[Source data]
= Beginning of Section =
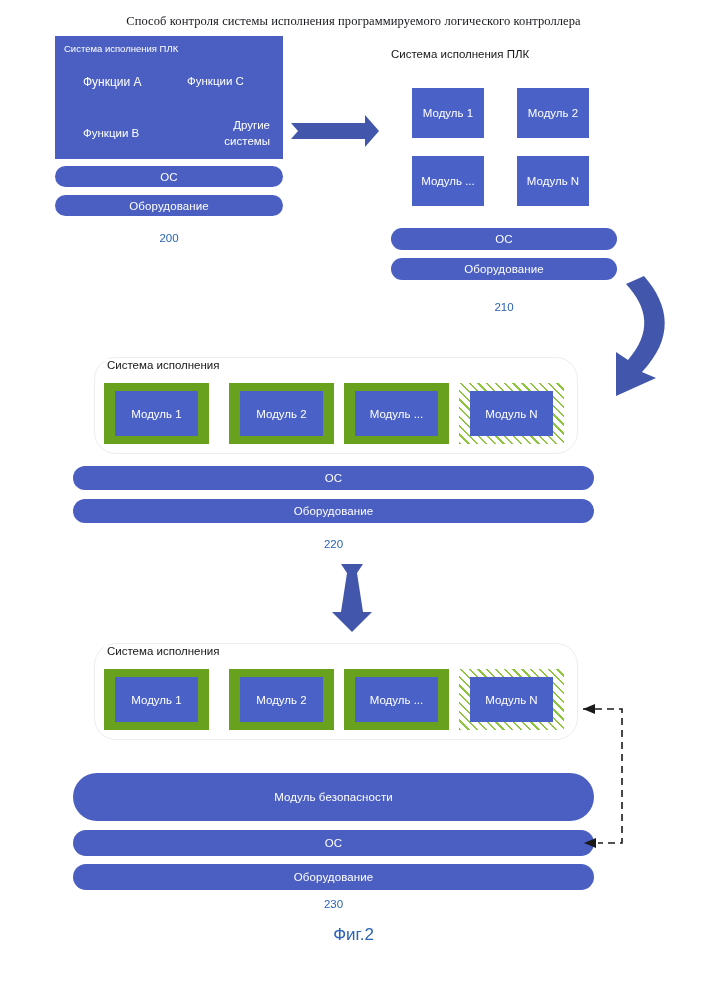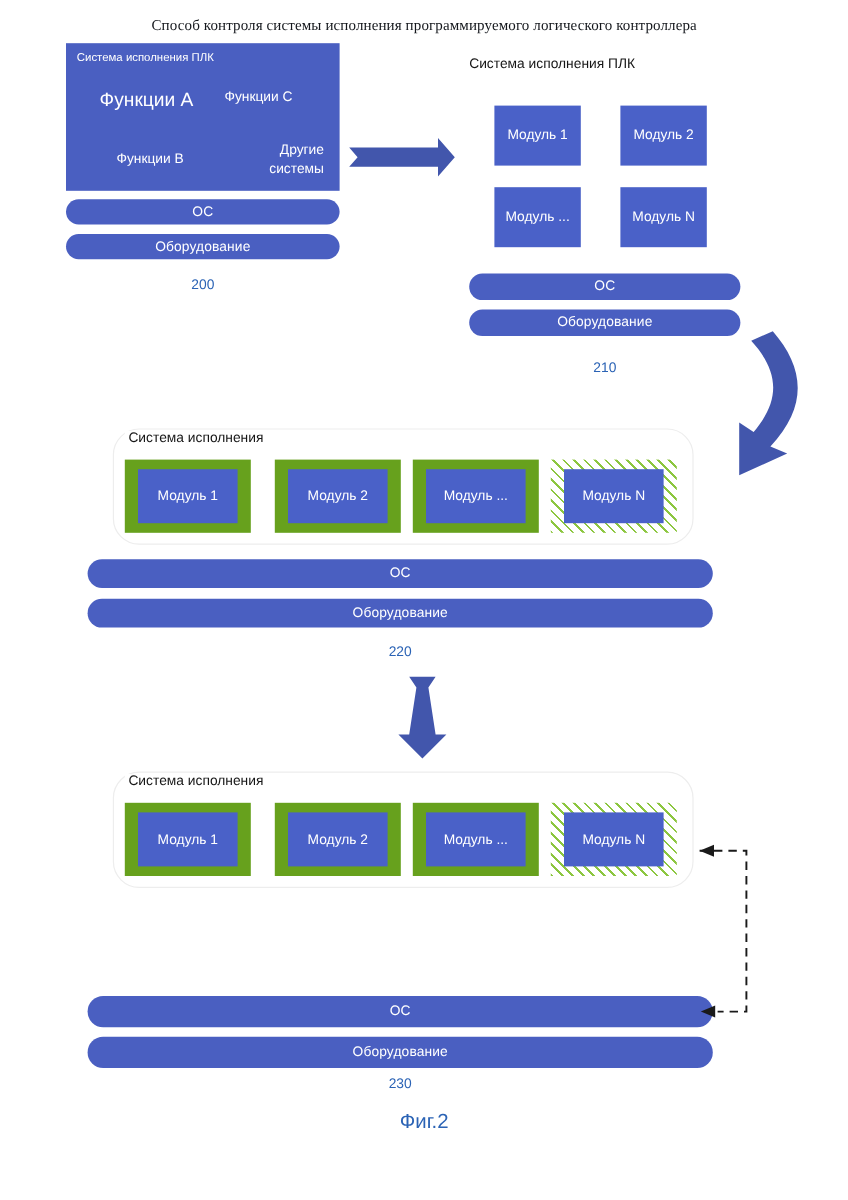--- a/index.html
+++ b/index.html
@@ -75,7 +75,7 @@
   <div class="abs blue-panel" style="left:0;top:0;width:228px;height:123px;">
     <div class="abs panel-caption" style="left:9px;top:7px;">Система исполнения ПЛК</div>
 
-    <div class="abs" style="left:28px;top:39px;color:#fff;font-size:16px;">Функции A</div>
+    <div class="abs" style="left:28px;top:39px;color:#fff;font-size:12px;">Функции A</div>
     <div class="abs" style="left:132px;top:39px;color:#fff;font-size:11.5px;">Функции C</div>
     <div class="abs" style="left:28px;top:91px;color:#fff;font-size:11.5px;margin-left:14px;">Функции B</div>
     <div class="abs" style="left:131px;top:81px;width:84px;color:#fff;font-size:11.5px;text-align:right;line-height:16px;">

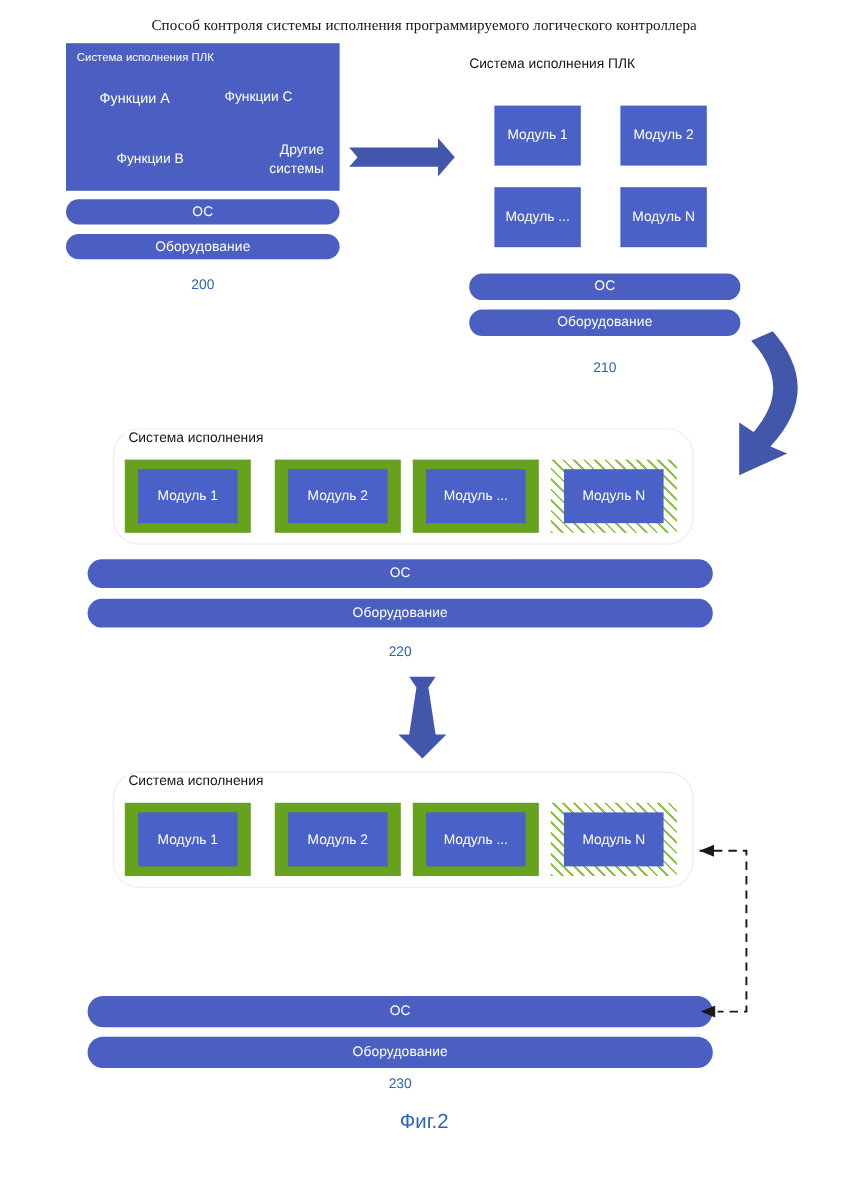--- a/index.html
+++ b/index.html
@@ -77,7 +77,7 @@
 
     <div class="abs" style="left:28px;top:39px;color:#fff;font-size:12px;">Функции A</div>
     <div class="abs" style="left:132px;top:39px;color:#fff;font-size:11.5px;">Функции C</div>
-    <div class="abs" style="left:28px;top:91px;color:#fff;font-size:11.5px;margin-left:14px;">Функции B</div>
+    <div class="abs" style="left:28px;top:91px;color:#fff;font-size:11.5px;">Функции B</div>
     <div class="abs" style="left:131px;top:81px;width:84px;color:#fff;font-size:11.5px;text-align:right;line-height:16px;">
       <span>Другие</span><br>
       <span>системы</span>

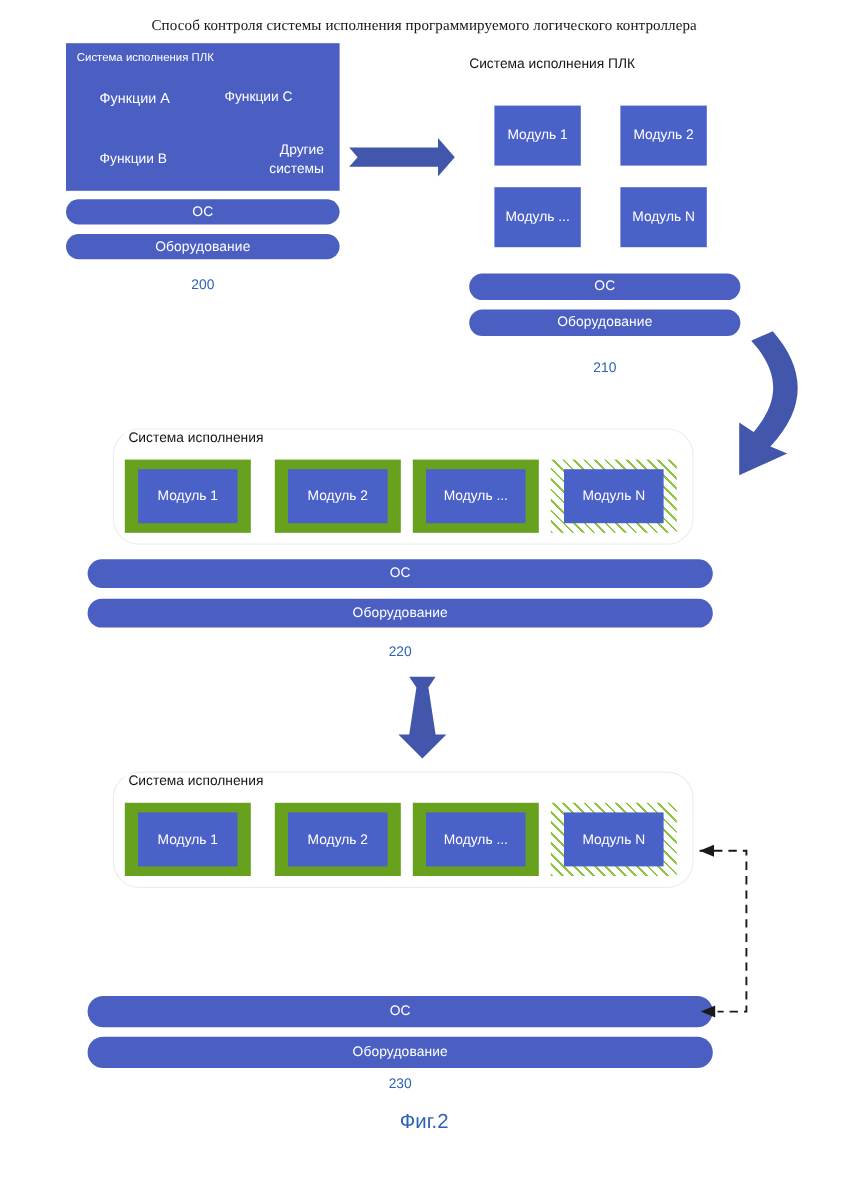--- a/index.html
+++ b/index.html
@@ -174,6 +174,7 @@
     <div class="mod-blue" style="width:83px;height:45px;">Модуль N</div>
   </div>
 
+  <div class="abs pill" style="left:0;top:133px;width:521px;height:48px;">Модуль безопасности</div>
   <div class="abs pill" style="left:0;top:190px;width:521px;height:26px;">ОС</div>
   <div class="abs pill" style="left:0;top:224px;width:521px;height:26px;">Оборудование</div>
 

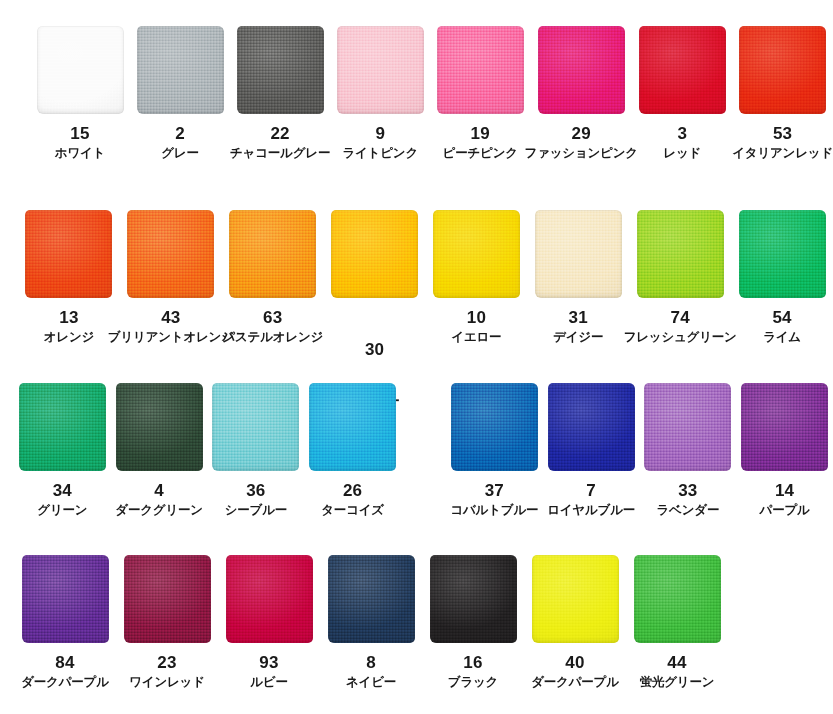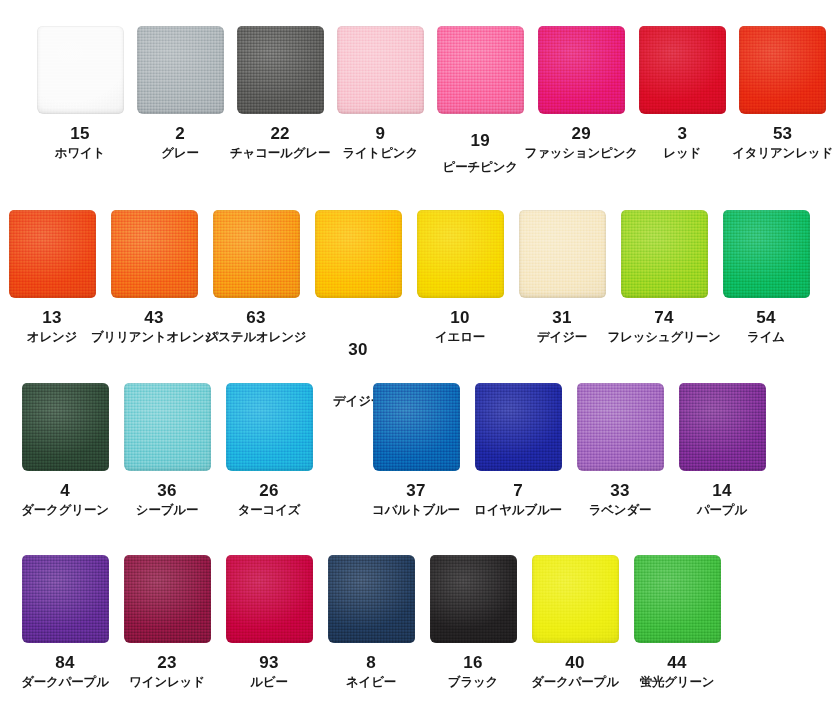--- a/index.html
+++ b/index.html
@@ -122,7 +122,7 @@
         <div class="swatch-number">9</div>
         <div class="swatch-label">ライトピンク</div>
       </div>
-      <div class="swatch-cell" style="width: 102px; gap: 7px;">
+      <div class="swatch-cell" style="width: 102px;">
         <div class="swatch-chip" title="19 ピーチピンク" style="background-color: rgb(249, 103, 159);"></div>
         <div class="swatch-number">19</div>
         <div class="swatch-label">ピーチピンク</div>

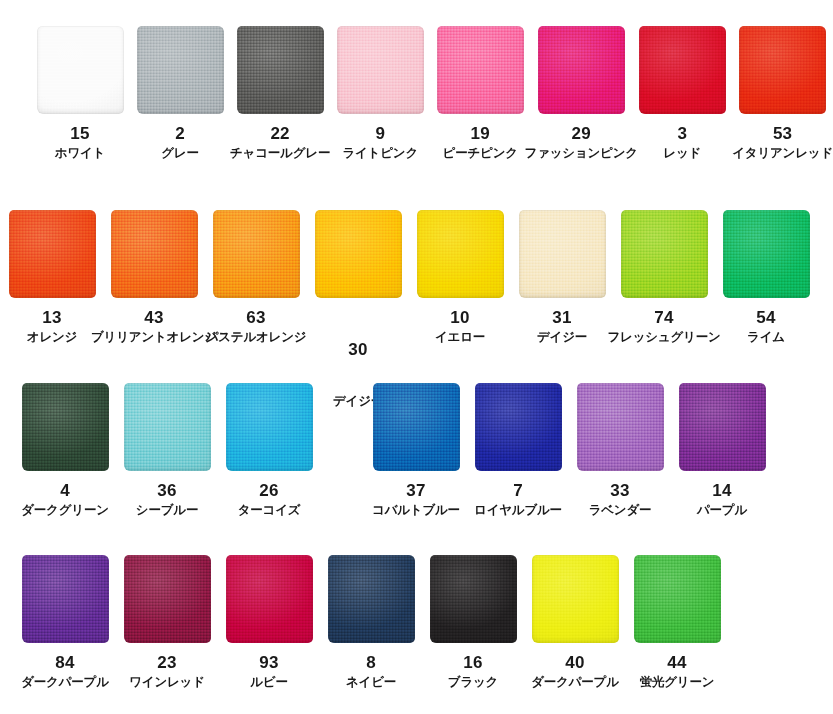--- a/index.html
+++ b/index.html
@@ -143,7 +143,7 @@
         <div class="swatch-label">イタリアンレッド</div>
       </div>
     </div>
-    <div class="swatch-row" style="top: 210px; padding-left: 1px;">
+    <div class="swatch-row" style="top: 210px; padding-left: 18px;">
       <div class="swatch-cell" style="width: 102px;">
         <div class="swatch-chip" title="13 オレンジ" style="background-color: rgb(236, 67, 19);"></div>
         <div class="swatch-number">13</div>

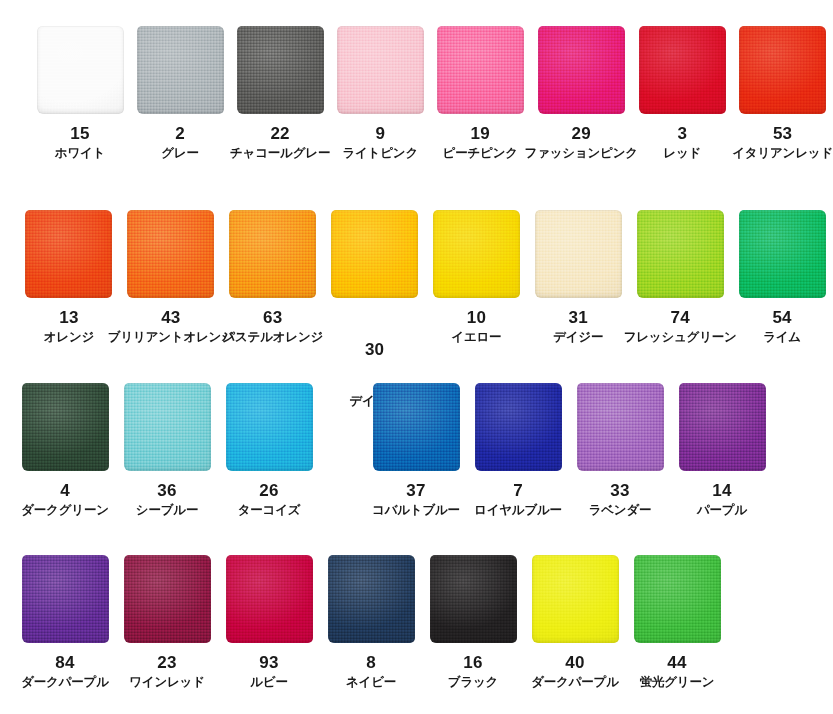--- a/index.html
+++ b/index.html
@@ -187,6 +187,11 @@
     </div>
     <div class="swatch-row" style="top: 383px; padding-left: 14px;">
       <div class="swatch-cell" style="width: 102px;">
+        <div class="swatch-chip" title="34 グリーン" style="background-color: rgb(17, 162, 98);"></div>
+        <div class="swatch-number">34</div>
+        <div class="swatch-label">グリーン</div>
+      </div>
+      <div class="swatch-cell" style="width: 102px;">
         <div class="swatch-chip" title="4 ダークグリーン" style="background-color: rgb(43, 68, 50);"></div>
         <div class="swatch-number">4</div>
         <div class="swatch-label">ダークグリーン</div>

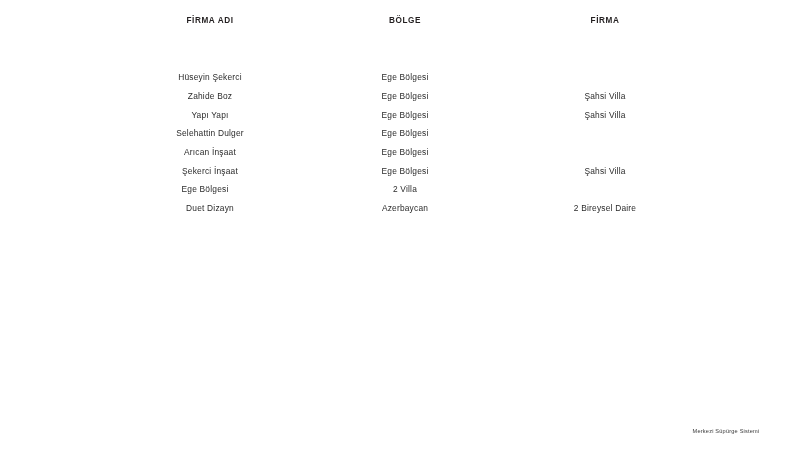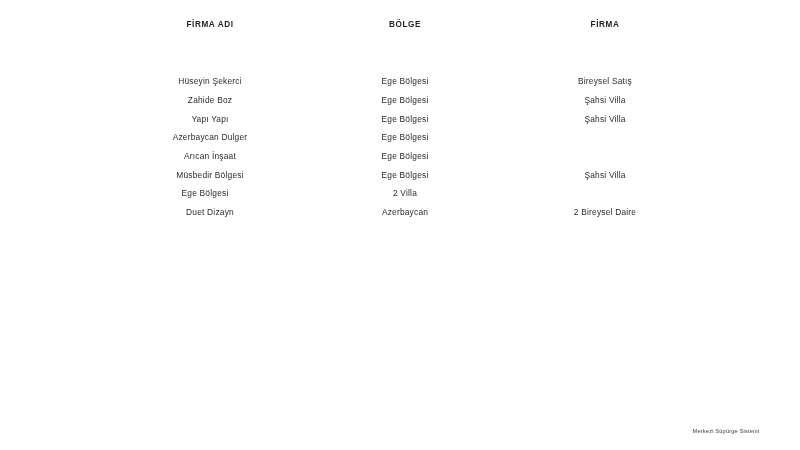--- a/index.html
+++ b/index.html
@@ -37,9 +37,8 @@
   }
 
   .header-row {
-    padding-top: 8px;
+    padding-top: 16px;
     padding-bottom: 6px;
-    margin-top: 12px;
   }
 
   .col {

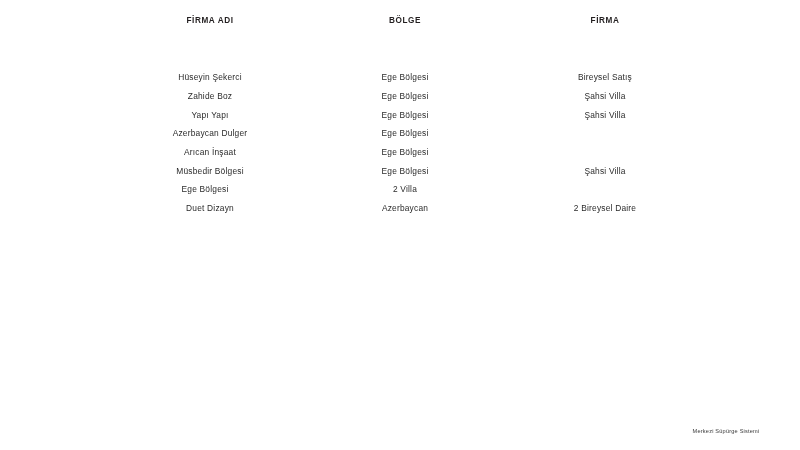--- a/index.html
+++ b/index.html
@@ -132,7 +132,6 @@
       <div class="row data-row">
         <div class="col col-firma cell">Hüseyin Şekerci</div>
         <div class="col col-bolge cell">Ege Bölgesi</div>
-        <div class="col col-birim cell">Bireysel Satış</div>
       </div>
 
       <div class="row data-row">

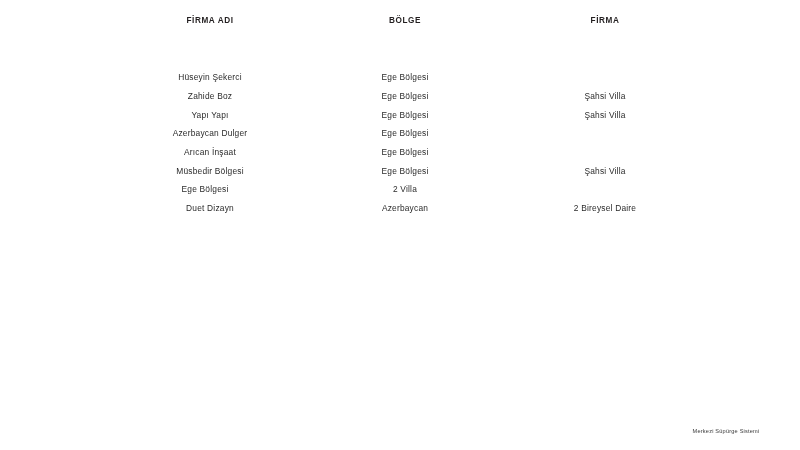--- a/index.html
+++ b/index.html
@@ -147,7 +147,7 @@
       </div>
 
       <div class="row data-row">
-        <div class="col col-firma cell">Azerbaycan Dulger</div>
+        <div class="col col-firma cell">Selehattin Dulger</div>
         <div class="col col-bolge cell">Ege Bölgesi</div>
         <div class="col col-birim cell"></div>
       </div>

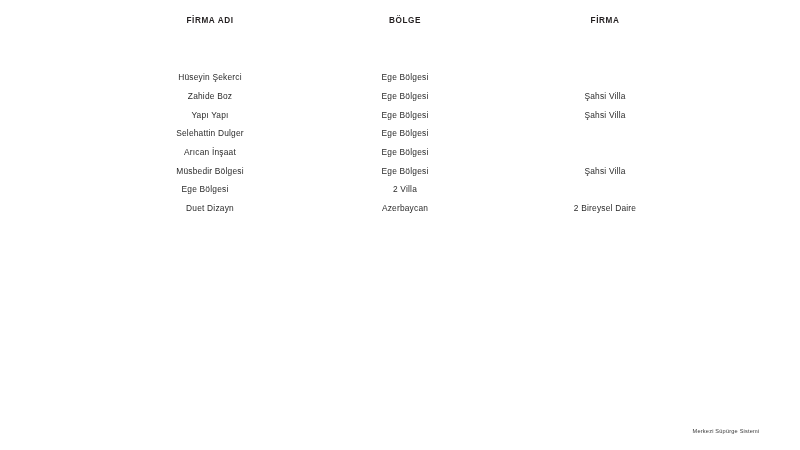--- a/index.html
+++ b/index.html
@@ -159,7 +159,7 @@
       </div>
 
       <div class="row data-row">
-        <div class="col col-firma cell">Müsbedir Bölgesi</div>
+        <div class="col col-firma cell">Şekerci İnşaat</div>
         <div class="col col-bolge cell">Ege Bölgesi</div>
         <div class="col col-birim cell">Şahsi Villa</div>
       </div>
= End of Section =
What is needed is an exact transcription of the lines from the one containing "-147,7 +147,7 @@" through the last line of the records above, both included, with no pictures.

§ **Solution to the problem**:
@@ -147,7 +147,7 @@
       </div>
 
       <div class="row data-row">
-        <div class="col col-firma cell">Azerbaycan Dulger</div>
+        <div class="col col-firma cell">Selehattin Dulger</div>
         <div class="col col-bolge cell">Ege Bölgesi</div>
         <div class="col col-birim cell"></div>
       </div>

--- a/index.html
+++ b/index.html
@@ -159,7 +159,7 @@
       </div>
 
       <div class="row data-row">
-        <div class="col col-firma cell">Müsbedir Bölgesi</div>
+        <div class="col col-firma cell">Şekerci İnşaat</div>
         <div class="col col-bolge cell">Ege Bölgesi</div>
         <div class="col col-birim cell">Şahsi Villa</div>
       </div>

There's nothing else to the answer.